I haven't tried boost tokenizer, is
that more efficient?
Thank you for your help!
It looks like your being bottle-necked by IO. Instead of reading the file line by line, read it in blocks of maybe 8 MB. Parse the block read for records and determine if end of the block is a partial record. If it is, copy the portion of the last record from the block and prepend it to the next block. Repeat until the file is all read. This way, for a 64 MB file you're only making 8 IO requests. You can experiment with block size to determine what gives the best performance vs memory usage.

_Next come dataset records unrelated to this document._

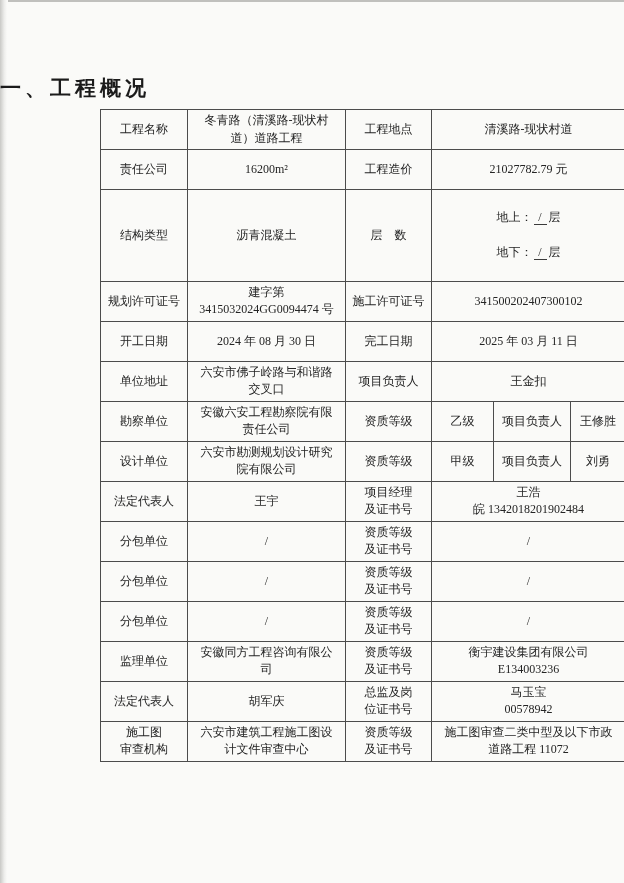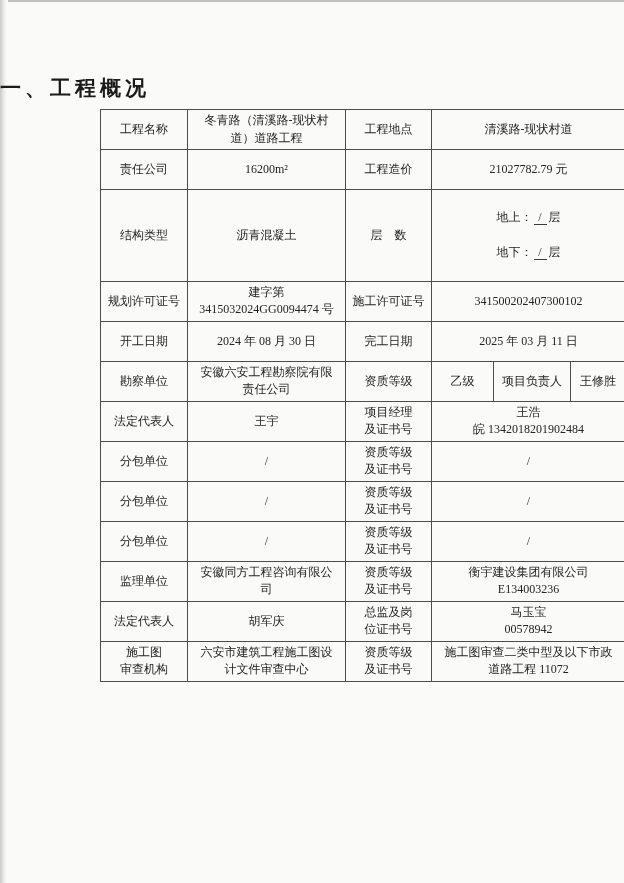--- a/index.html
+++ b/index.html
@@ -110,6 +110,13 @@
       <td colspan="3">2025 年 03 月 11 日</td>
     </tr>
     <tr>
+      <td>单位地址</td>
+      <td>六安市佛子岭路与和谐路
+交叉口</td>
+      <td>项目负责人</td>
+      <td colspan="3">王金扣</td>
+    </tr>
+    <tr>
       <td>勘察单位</td>
       <td>安徽六安工程勘察院有限
 责任公司</td>

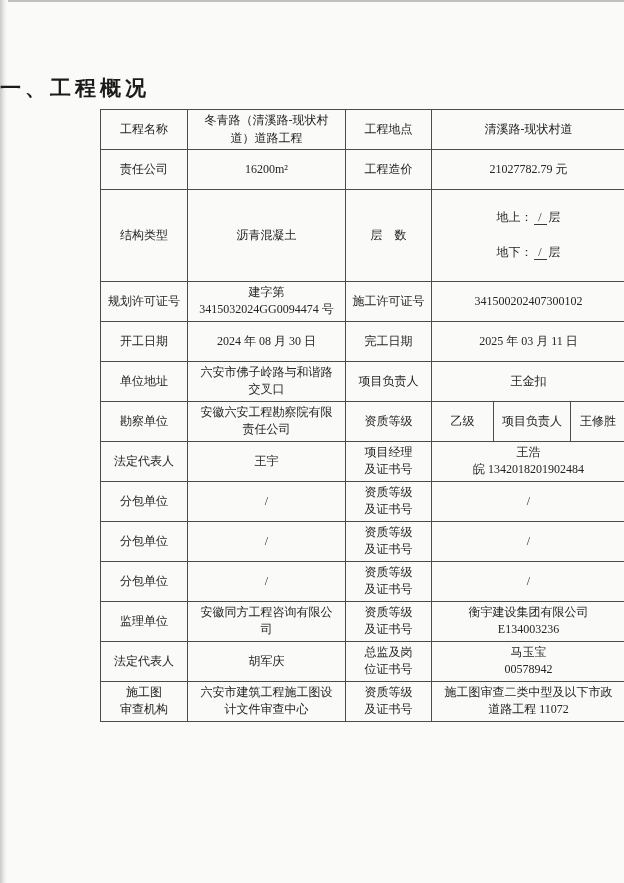--- a/index.html
+++ b/index.html
@@ -126,6 +126,15 @@
       <td>王修胜</td>
     </tr>
     <tr>
+      <td>设计单位</td>
+      <td>六安市勘测规划设计研究
+院有限公司</td>
+      <td>资质等级</td>
+      <td>甲级</td>
+      <td>项目负责人</td>
+      <td>刘勇</td>
+    </tr>
+    <tr>
       <td>法定代表人</td>
       <td>王宇</td>
       <td>项目经理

If reading the whole data into memory acceptable (and apparently it is), then I'd do this:
Read the whole file into a std::vector
Populate a vector > which contains the start positions of all newline characters and cells the data. These positions denote the start/end of each cell
Some code sketch to demonstrate the idea:
vector<vector<vector<char>::size_Type> > rows;
for ( vector<char>::size_type i = 0; i < data.size(); ++i ) {
vector<vector<char>::size_type> currentRow;
currentRow.push_back( i );
while ( data[i] != '\n' ) {
if ( data[i] == ',' ) { // XXX consider comma at end of line
currentRow.push_back( i );
}
}
rows.push_back( currentRow );
}
// XXX consider files which don't end in a newline
Thus, you know the positions of all newlines and all commas, and you have the complete CSV date available as one contiguous memory block. So you can easily extract a cell text like this:
// XXX error checking omitted for simplicity
string getCellText( int row, int col )
{
// XXX Needs handling for last cell of a line
const vector<char>::size_type start = rows[row][col];
const vector<char>::size_type end = rows[row][col + 1];
return string(data[start], data[end]);
}
This article should be helpful.
In short:
1. Either use memory mapped files OR read file in 4kbyte blocks to access the data. Memory-mapped files will be faster.
2. Try to avoid using push_back, std::string operations (like +) and similar routines from stl within parsing loop. They are nice, but they ALL use dynamically allocated memory, and dynamic memory allocation is slow. Anything that is being frequently dynamically allocated, will make your program slower. Try to preallocate all buffers before parsing. Counting all tokens in order to preallocate memory for them shouldn't be difficult.
3. Use profiler to identify what causes the slowdown.
4. You may want to try to avoid using iostream's << and >> operators, and parse file yourself.
In general, efficient C/C++ parser implementation should be able to parse 20 megabytes big text file within 3 seconds.